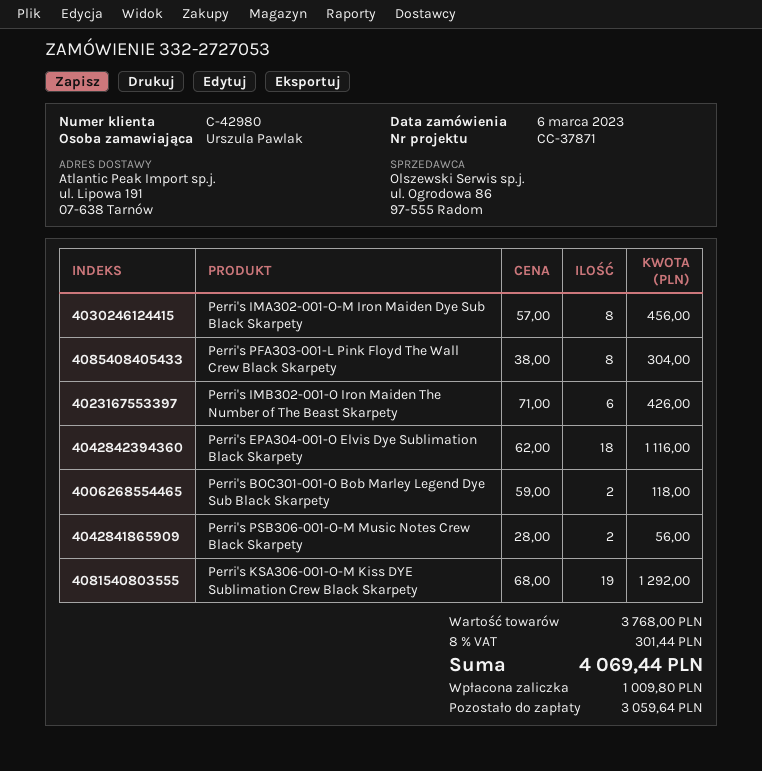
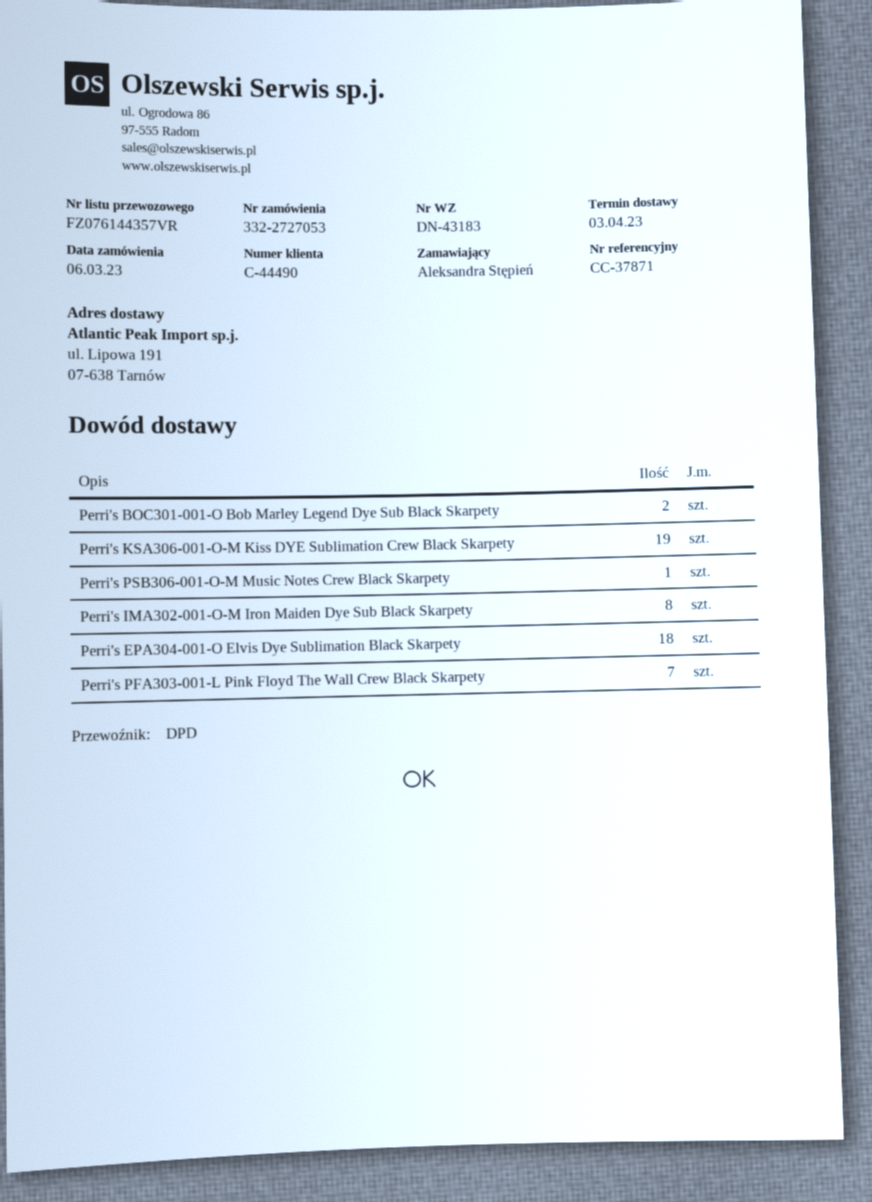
customer number: C-42980 -> C-44490
ordered by: Urszula Pawlak -> Aleksandra Stępień
Perri's PFA303-001-L Pink Floyd The Wall Crew Black Skarpety: 8 -> 7
Perri's IMB302-001-O Iron Maiden The Number of The Beast Skarpety: 6 -> none
Perri's PSB306-001-O-M Music Notes Crew Black Skarpety: 2 -> 1

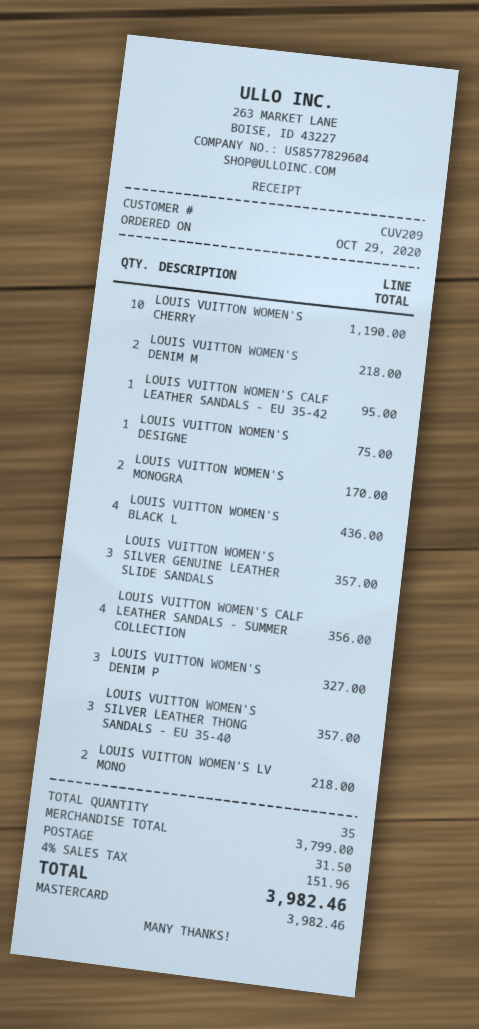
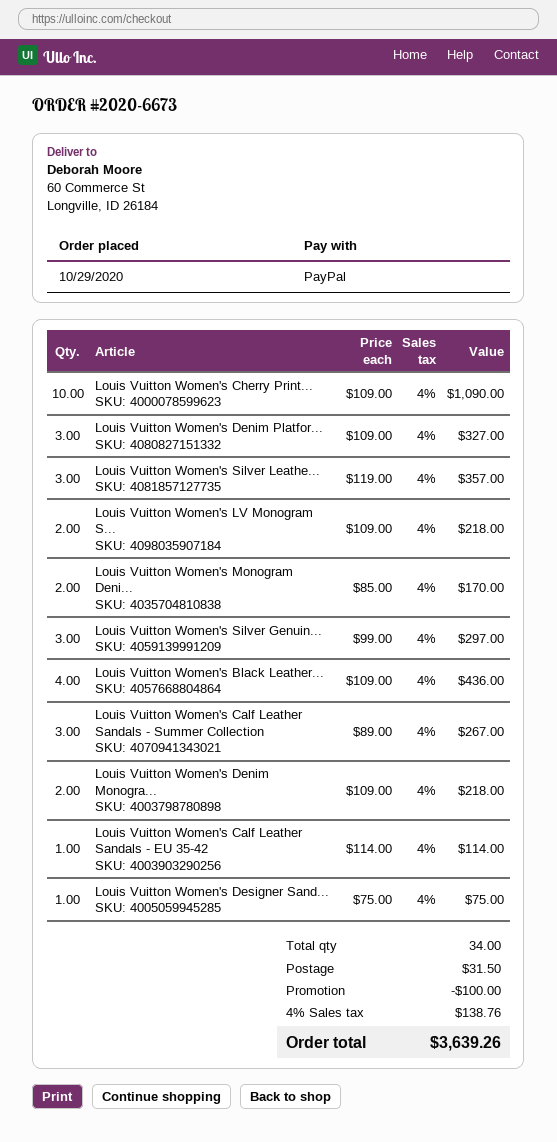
payment method: Mastercard -> PayPal
LOUIS VUITTON WOMEN'S CHERRY: 10 for 1190.00 -> 10 for 1090.00
LOUIS VUITTON WOMEN'S CALF LEATHER SANDALS - EU 35-42: 1 for 95.00 -> 1 for 114.00
LOUIS VUITTON WOMEN'S SILVER GENUINE LEATHER SLIDE SANDALS: 3 for 357.00 -> 3 for 297.00
LOUIS VUITTON WOMEN'S CALF LEATHER SANDALS - SUMMER COLLECTION: 4 for 356.00 -> 3 for 267.00
total quantity: 35 -> 34
discount: none -> 100.00
tax: 4% = 151.96 -> 4% = 138.76
total: 3982.46 -> 3639.26

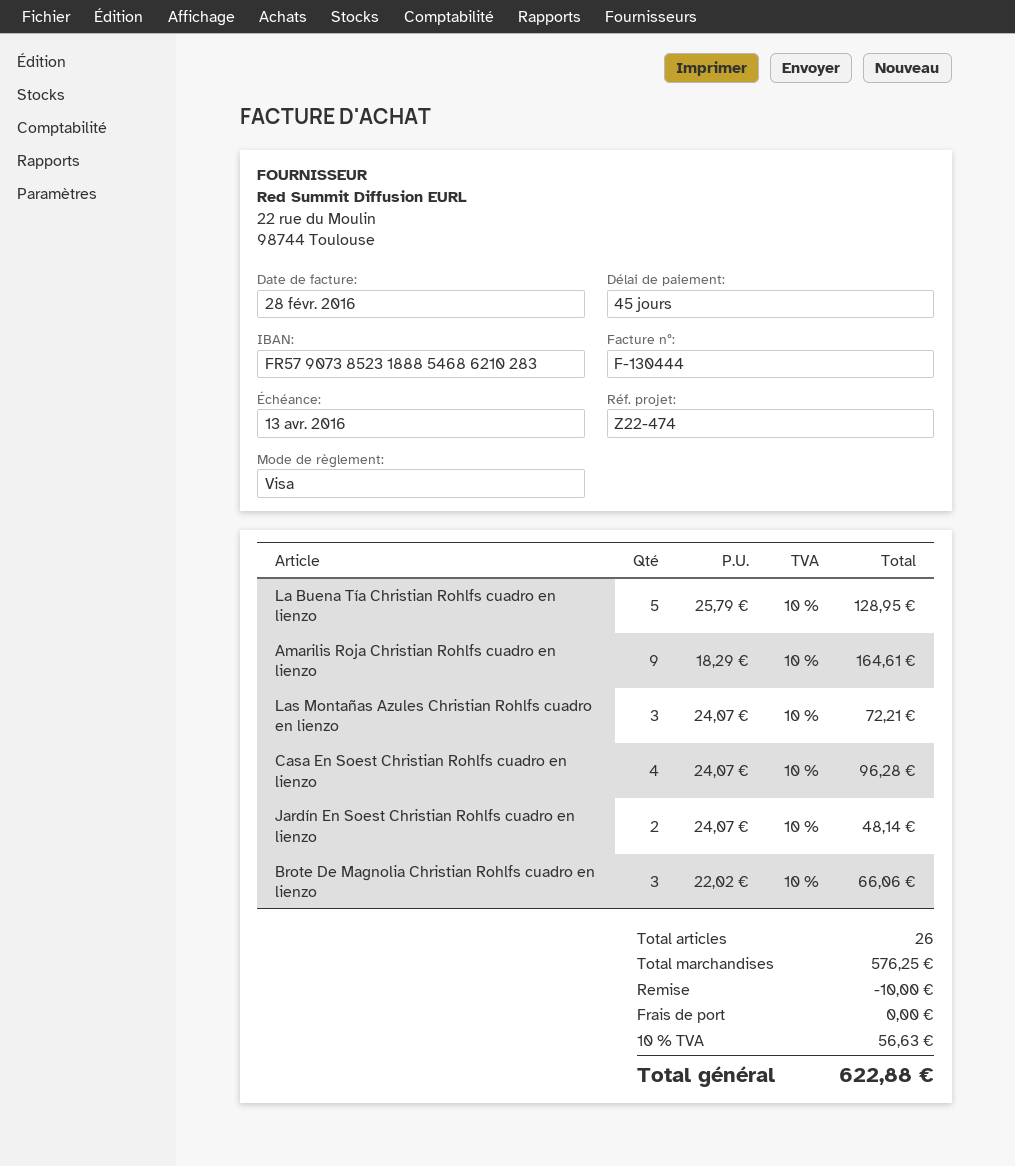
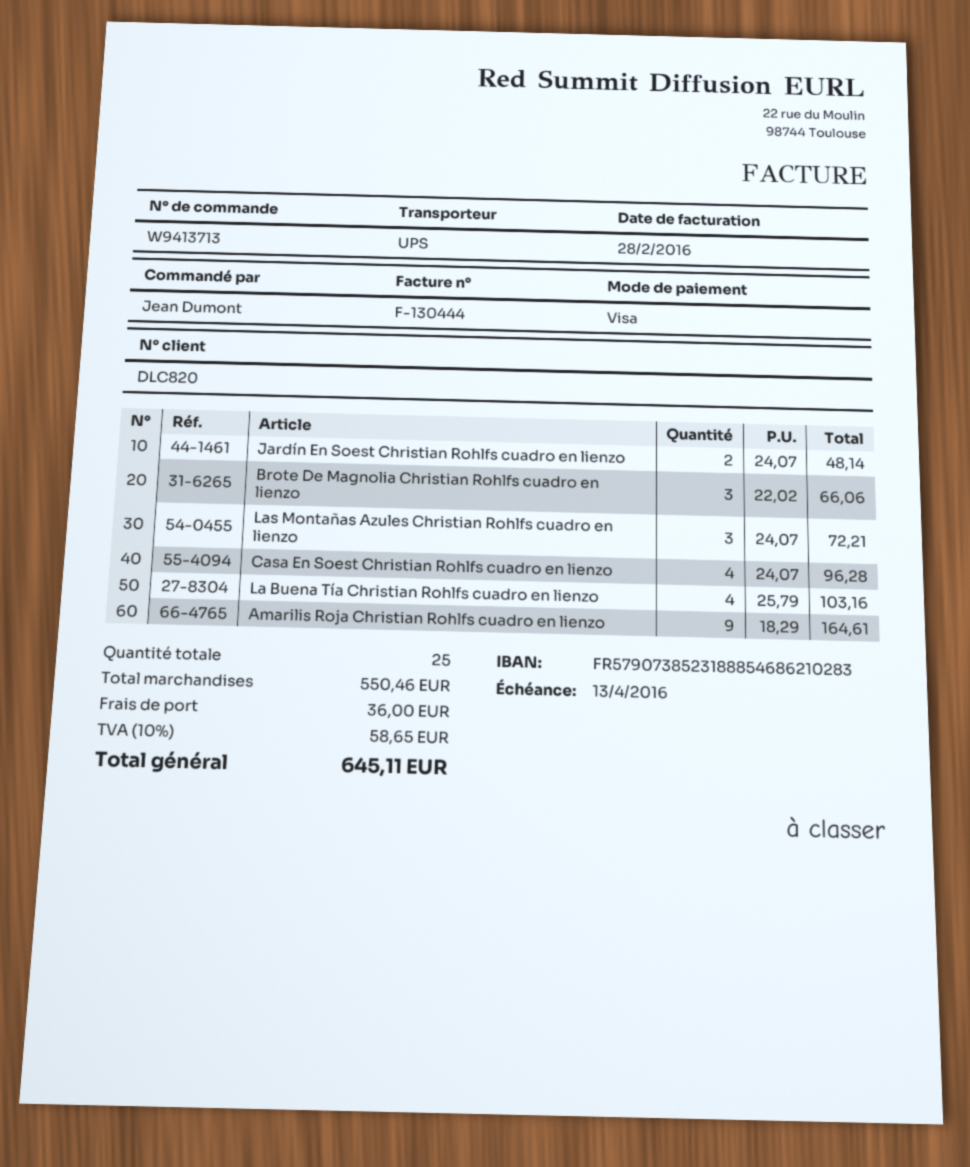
La Buena Tía Christian Rohlfs cuadro en lienzo: 5 x 25.79 = 128.95 -> 4 x 25.79 = 103.16
total quantity: 26 -> 25
subtotal: 576.25 -> 550.46
discount: 10.00 -> none
shipping: 0.00 -> 36.00
tax: 10% = 56.63 -> 10% = 58.65
total: 622.88 -> 645.11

__WHAT THE EXERCISE ASKS__
Only one stretch of the material above is wanted: the line containing "Perri's PSB306-001-O-M Music" through the line containing "LOUIS VUITTON WOMEN'S SILVER". Restate it word for word, minus the pictures.

__THE ANSWER__
Perri's PSB306-001-O-M Music Notes Crew Black Skarpety: 2 -> 1

payment method: Mastercard -> PayPal
LOUIS VUITTON WOMEN'S CHERRY: 10 for 1190.00 -> 10 for 1090.00
LOUIS VUITTON WOMEN'S CALF LEATHER SANDALS - EU 35-42: 1 for 95.00 -> 1 for 114.00
LOUIS VUITTON WOMEN'S SILVER GENUINE LEATHER SLIDE SANDALS: 3 for 357.00 -> 3 for 297.00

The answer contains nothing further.